EXERCISE DIRECTIONS
Reproduce all the entries beneath this sentence exactly.

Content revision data
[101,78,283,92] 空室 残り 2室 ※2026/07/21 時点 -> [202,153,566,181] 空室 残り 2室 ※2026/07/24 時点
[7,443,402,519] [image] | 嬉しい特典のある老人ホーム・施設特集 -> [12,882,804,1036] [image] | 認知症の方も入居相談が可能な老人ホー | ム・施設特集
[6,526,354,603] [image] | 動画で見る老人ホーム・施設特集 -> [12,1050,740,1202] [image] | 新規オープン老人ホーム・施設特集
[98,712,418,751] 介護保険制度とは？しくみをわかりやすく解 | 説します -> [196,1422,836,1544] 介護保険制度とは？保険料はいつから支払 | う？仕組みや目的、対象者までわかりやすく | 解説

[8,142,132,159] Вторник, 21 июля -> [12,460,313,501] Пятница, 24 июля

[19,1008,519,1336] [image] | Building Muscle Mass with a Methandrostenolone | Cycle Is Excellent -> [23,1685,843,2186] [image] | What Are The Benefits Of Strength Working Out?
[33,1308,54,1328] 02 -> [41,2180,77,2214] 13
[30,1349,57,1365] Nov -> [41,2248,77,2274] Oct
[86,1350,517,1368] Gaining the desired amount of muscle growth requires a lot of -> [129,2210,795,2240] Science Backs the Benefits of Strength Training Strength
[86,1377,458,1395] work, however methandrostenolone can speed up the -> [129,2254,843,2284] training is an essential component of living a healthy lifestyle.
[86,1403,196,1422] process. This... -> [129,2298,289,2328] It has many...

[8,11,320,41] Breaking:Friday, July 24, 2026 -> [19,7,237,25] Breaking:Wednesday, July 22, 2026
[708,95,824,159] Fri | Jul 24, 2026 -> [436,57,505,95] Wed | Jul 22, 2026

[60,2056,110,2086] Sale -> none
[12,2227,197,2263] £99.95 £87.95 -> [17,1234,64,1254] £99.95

TASK SOLUTION
[101,78,283,92] 空室 残り 2室 ※2026/07/21 時点 -> [202,153,566,181] 空室 残り 2室 ※2026/07/24 時点
[7,443,402,519] [image] | 嬉しい特典のある老人ホーム・施設特集 -> [12,882,804,1036] [image] | 認知症の方も入居相談が可能な老人ホー | ム・施設特集
[6,526,354,603] [image] | 動画で見る老人ホーム・施設特集 -> [12,1050,740,1202] [image] | 新規オープン老人ホーム・施設特集
[98,712,418,751] 介護保険制度とは？しくみをわかりやすく解 | 説します -> [196,1422,836,1544] 介護保険制度とは？保険料はいつから支払 | う？仕組みや目的、対象者までわかりやすく | 解説

[8,142,132,159] Вторник, 21 июля -> [12,460,313,501] Пятница, 24 июля

[19,1008,519,1336] [image] | Building Muscle Mass with a Methandrostenolone | Cycle Is Excellent -> [23,1685,843,2186] [image] | What Are The Benefits Of Strength Working Out?
[33,1308,54,1328] 02 -> [41,2180,77,2214] 13
[30,1349,57,1365] Nov -> [41,2248,77,2274] Oct
[86,1350,517,1368] Gaining the desired amount of muscle growth requires a lot of -> [129,2210,795,2240] Science Backs the Benefits of Strength Training Strength
[86,1377,458,1395] work, however methandrostenolone can speed up the -> [129,2254,843,2284] training is an essential component of living a healthy lifestyle.
[86,1403,196,1422] process. This... -> [129,2298,289,2328] It has many...

[8,11,320,41] Breaking:Friday, July 24, 2026 -> [19,7,237,25] Breaking:Wednesday, July 22, 2026
[708,95,824,159] Fri | Jul 24, 2026 -> [436,57,505,95] Wed | Jul 22, 2026

[60,2056,110,2086] Sale -> none
[12,2227,197,2263] £99.95 £87.95 -> [17,1234,64,1254] £99.95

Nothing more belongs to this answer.